4. The electrolytic cell for nickel electrolysis production according to claim 1, characterized in that: The threaded block (43) is slidably connected to the inner wall of the support box (41), the threaded rod (42) passes through the left side of the support box (41) and rotates, and a handwheel is fixedly connected to the left end of the threaded rod (42).
5. The electrolytic cell for nickel electrolysis production according to claim 1, characterized in that: One side of the clamping arm (45) is in contact with the outer side of the diaphragm frame (2).
6. The electrolytic cell for nickel electrolysis production according to claim 1, characterized in that: The diaphragm frame (2) is a plate-shaped structure, and all diaphragm frames (2) are the same size and arranged in parallel to each other.
7. The electrolytic cell for nickel electrolysis production according to claim 1, characterized in that: The positioning strip (3) is vertically arranged along the inner wall of the electrolytic cell (1), and a space is reserved between its bottom and the bottom of the cell for the flow of anode mud.
8. The electrolytic cell for nickel electrolysis production according to claim 1, characterized in that: The number of diaphragm frames (2) is four sets, and the number of locking strips (3) is five pairs.

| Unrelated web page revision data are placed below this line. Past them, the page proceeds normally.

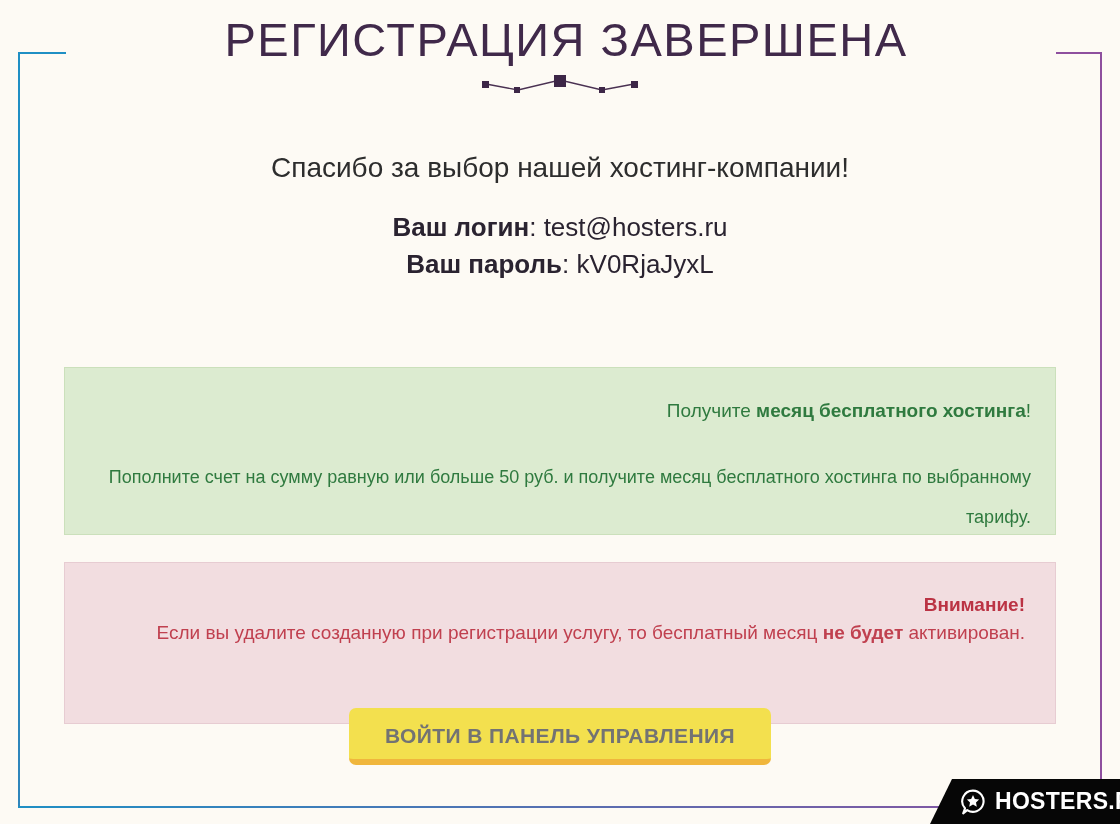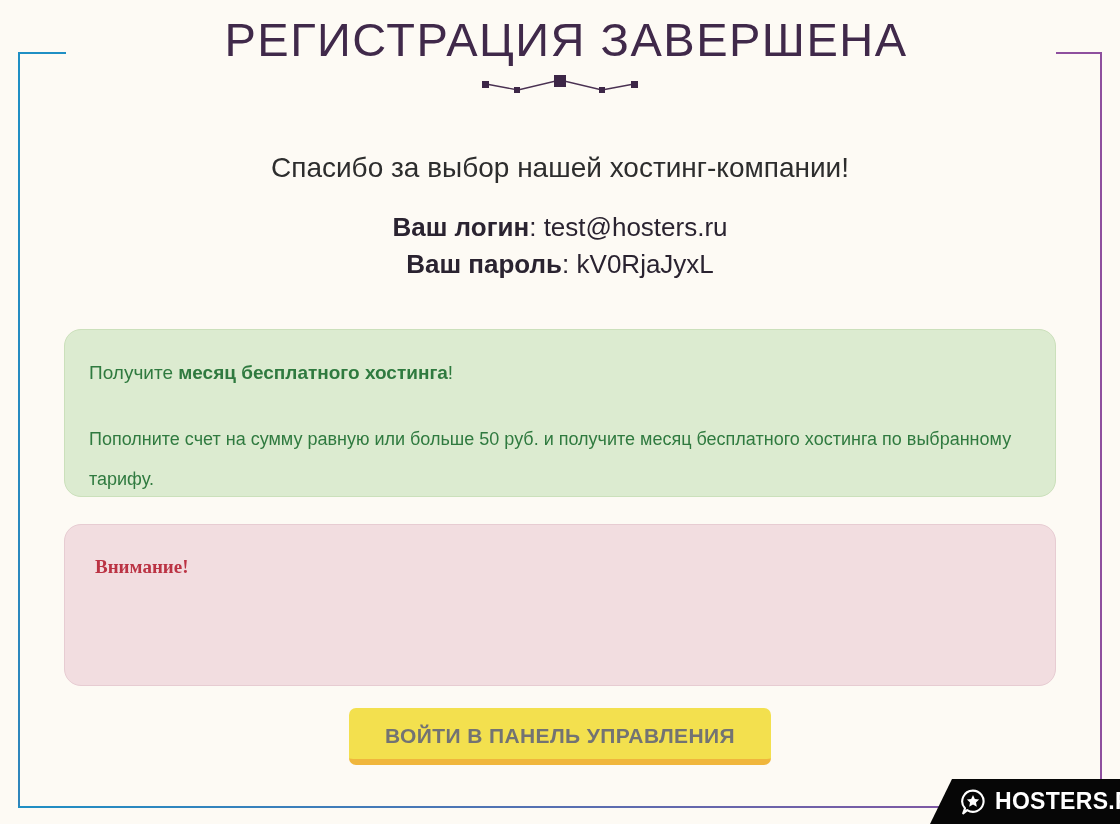--- a/index.html
+++ b/index.html
@@ -116,8 +116,9 @@
     left: 64px;
     width: 992px;
     box-sizing: border-box;
-    border-radius: 17px;
-    text-align: left;
+    border-radius: 0;
+    text-align: right;
+    margin-top: 38px;
   }
   #notice-promo {
     top: 329px;

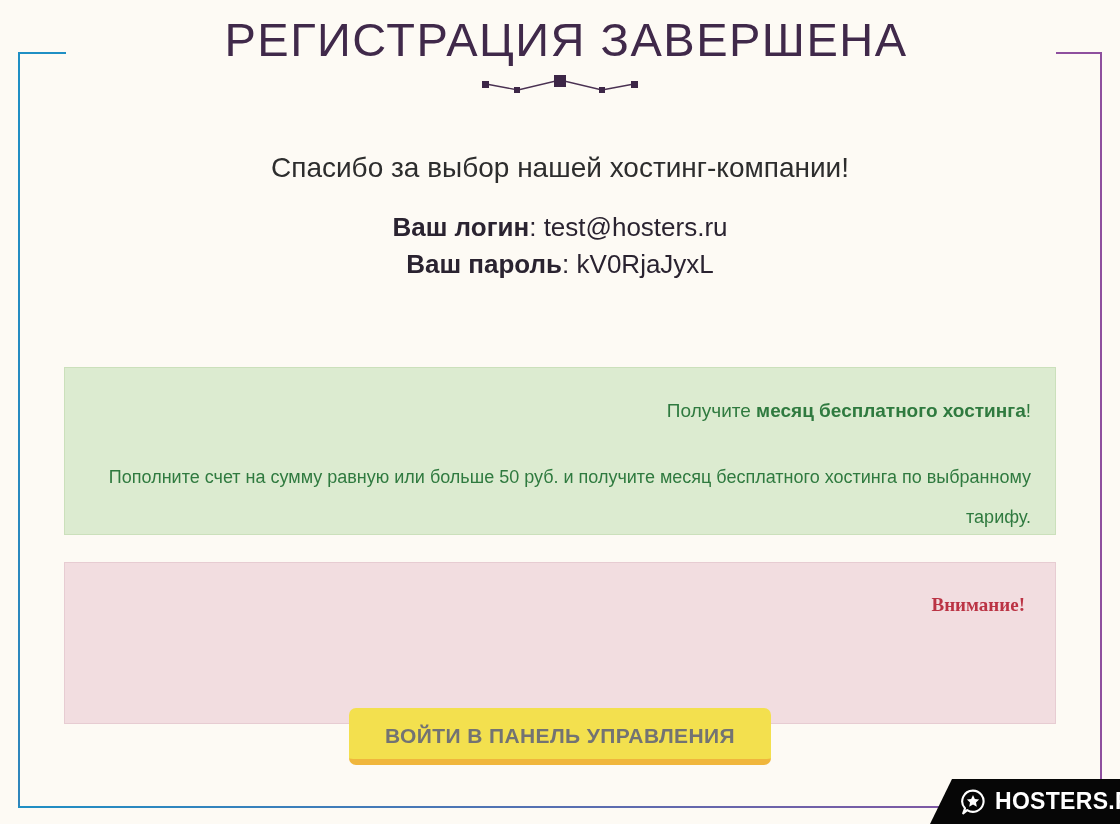--- a/index.html
+++ b/index.html
@@ -146,7 +146,6 @@
     border: 1px solid #e7ccd2;
     color: #c0404f;
     padding: 28px 30px 12px;
-    font-family: Liberation Serif, serif;
   }
   #notice-warning .warn-head {
     font-size: 19px;

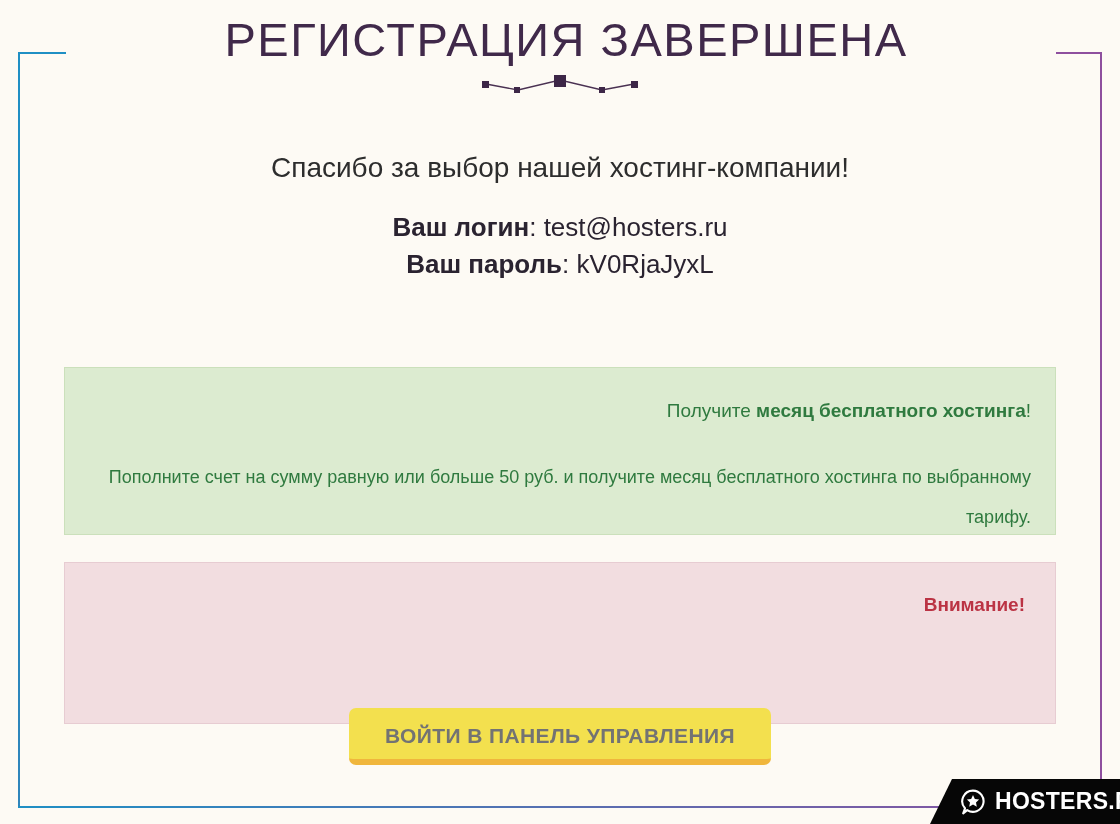--- a/index.html
+++ b/index.html
@@ -254,6 +254,9 @@
 
   <div class="notice" id="notice-warning">
     <div class="warn-head">Внимание!</div>
+    <div class="warn-body">
+      <span>Если вы удалите созданную при регистрации услугу, то бесплатный месяц </span><b>не будет</b><span> активирован.</span>
+    </div>
   </div>
 
   <div id="cta-wrap">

9. An electrolytic cell for nickel electrolysis production according to claim 1, characterized in that: The rotating mechanism (5) includes a support plate (51), which is fixedly connected to the outside of the electrolytic cell body (1). A T-shaped shaft (52) is rotatably connected to the inner wall of the support plate (51), and a knob (53) is threadedly connected to the outer wall of the T-shaped shaft (52). A support arm (54) is fixedly connected to the outer wall of the T-shaped shaft (52).
10. An electrolytic cell for nickel electrolysis production according to claim 9, characterized in that: The knob (53) is in contact with the outside of the support plate (51) on one side, and the support arm (54) is fixedly connected to the bottom of the support box (41).